What you need to do -
Restate each line below word for word, skipping every picture.

Material for this task -
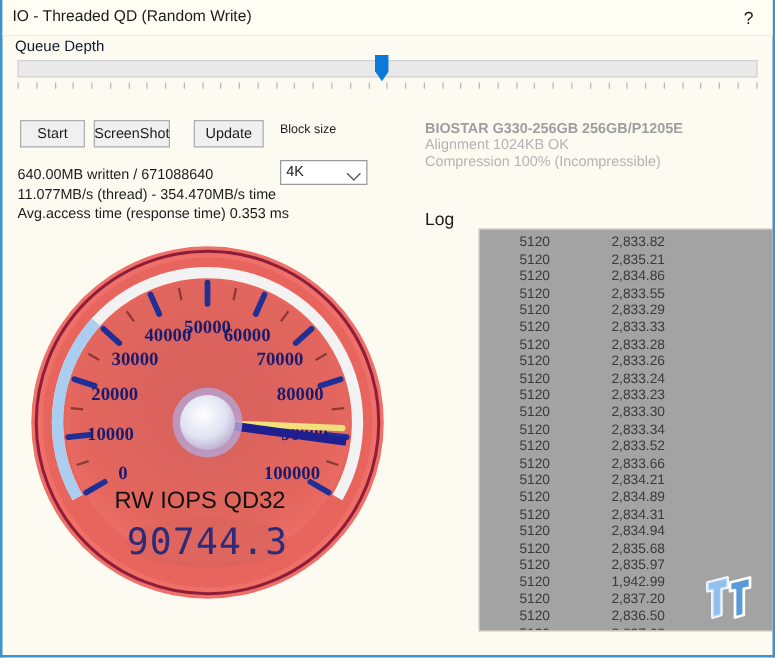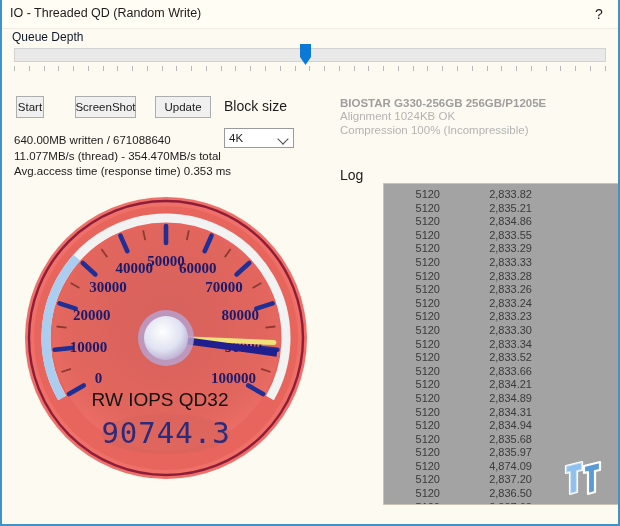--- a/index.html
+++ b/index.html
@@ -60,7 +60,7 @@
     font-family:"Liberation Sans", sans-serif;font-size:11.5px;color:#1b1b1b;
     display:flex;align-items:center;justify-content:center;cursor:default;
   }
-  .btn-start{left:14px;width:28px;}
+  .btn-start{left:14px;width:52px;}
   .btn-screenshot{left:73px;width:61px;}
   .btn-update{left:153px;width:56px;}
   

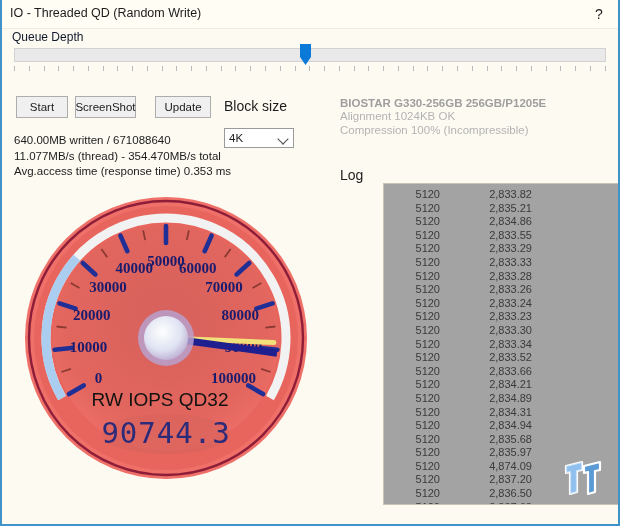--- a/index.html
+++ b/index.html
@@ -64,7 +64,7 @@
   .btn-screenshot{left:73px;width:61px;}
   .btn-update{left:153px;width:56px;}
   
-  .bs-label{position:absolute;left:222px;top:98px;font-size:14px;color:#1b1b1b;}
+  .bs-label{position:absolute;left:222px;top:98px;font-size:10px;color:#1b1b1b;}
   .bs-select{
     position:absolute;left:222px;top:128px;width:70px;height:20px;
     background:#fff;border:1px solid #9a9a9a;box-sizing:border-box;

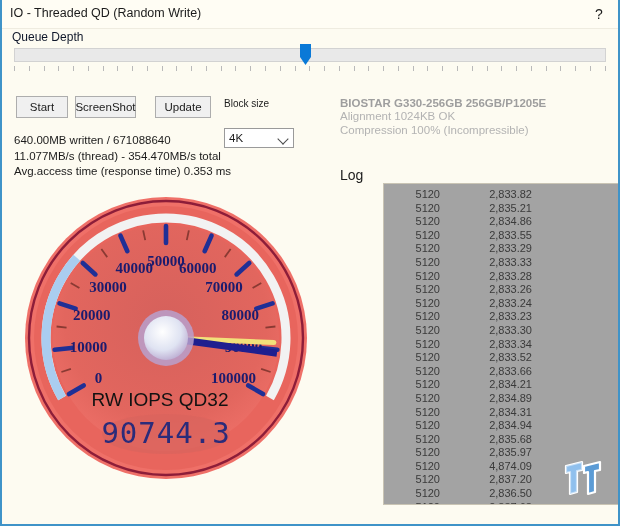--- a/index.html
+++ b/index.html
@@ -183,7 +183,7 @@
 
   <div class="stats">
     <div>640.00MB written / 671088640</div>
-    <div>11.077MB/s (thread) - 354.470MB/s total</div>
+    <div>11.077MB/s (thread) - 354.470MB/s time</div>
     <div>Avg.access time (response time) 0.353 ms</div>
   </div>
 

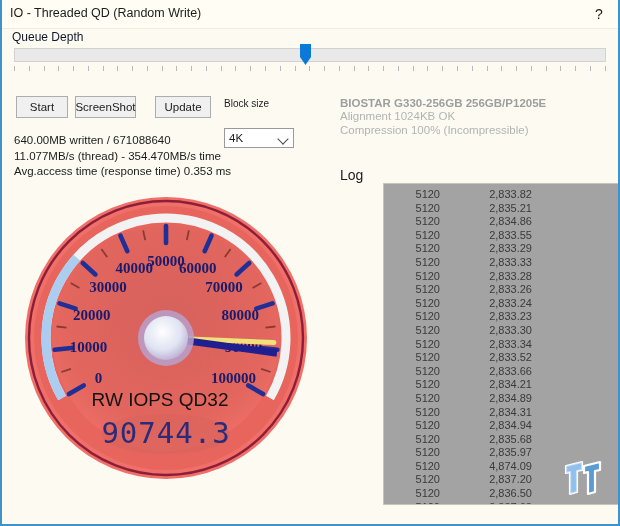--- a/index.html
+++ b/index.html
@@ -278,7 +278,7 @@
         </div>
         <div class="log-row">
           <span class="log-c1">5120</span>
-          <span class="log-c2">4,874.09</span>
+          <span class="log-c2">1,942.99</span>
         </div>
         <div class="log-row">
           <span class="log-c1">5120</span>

Solution to this exercise -
--- a/index.html
+++ b/index.html
@@ -60,7 +60,7 @@
     font-family:"Liberation Sans", sans-serif;font-size:11.5px;color:#1b1b1b;
     display:flex;align-items:center;justify-content:center;cursor:default;
   }
-  .btn-start{left:14px;width:28px;}
+  .btn-start{left:14px;width:52px;}
   .btn-screenshot{left:73px;width:61px;}
   .btn-update{left:153px;width:56px;}
   

--- a/index.html
+++ b/index.html
@@ -64,7 +64,7 @@
   .btn-screenshot{left:73px;width:61px;}
   .btn-update{left:153px;width:56px;}
   
-  .bs-label{position:absolute;left:222px;top:98px;font-size:14px;color:#1b1b1b;}
+  .bs-label{position:absolute;left:222px;top:98px;font-size:10px;color:#1b1b1b;}
   .bs-select{
     position:absolute;left:222px;top:128px;width:70px;height:20px;
     background:#fff;border:1px solid #9a9a9a;box-sizing:border-box;

--- a/index.html
+++ b/index.html
@@ -183,7 +183,7 @@
 
   <div class="stats">
     <div>640.00MB written / 671088640</div>
-    <div>11.077MB/s (thread) - 354.470MB/s total</div>
+    <div>11.077MB/s (thread) - 354.470MB/s time</div>
     <div>Avg.access time (response time) 0.353 ms</div>
   </div>
 

--- a/index.html
+++ b/index.html
@@ -278,7 +278,7 @@
         </div>
         <div class="log-row">
           <span class="log-c1">5120</span>
-          <span class="log-c2">4,874.09</span>
+          <span class="log-c2">1,942.99</span>
         </div>
         <div class="log-row">
           <span class="log-c1">5120</span>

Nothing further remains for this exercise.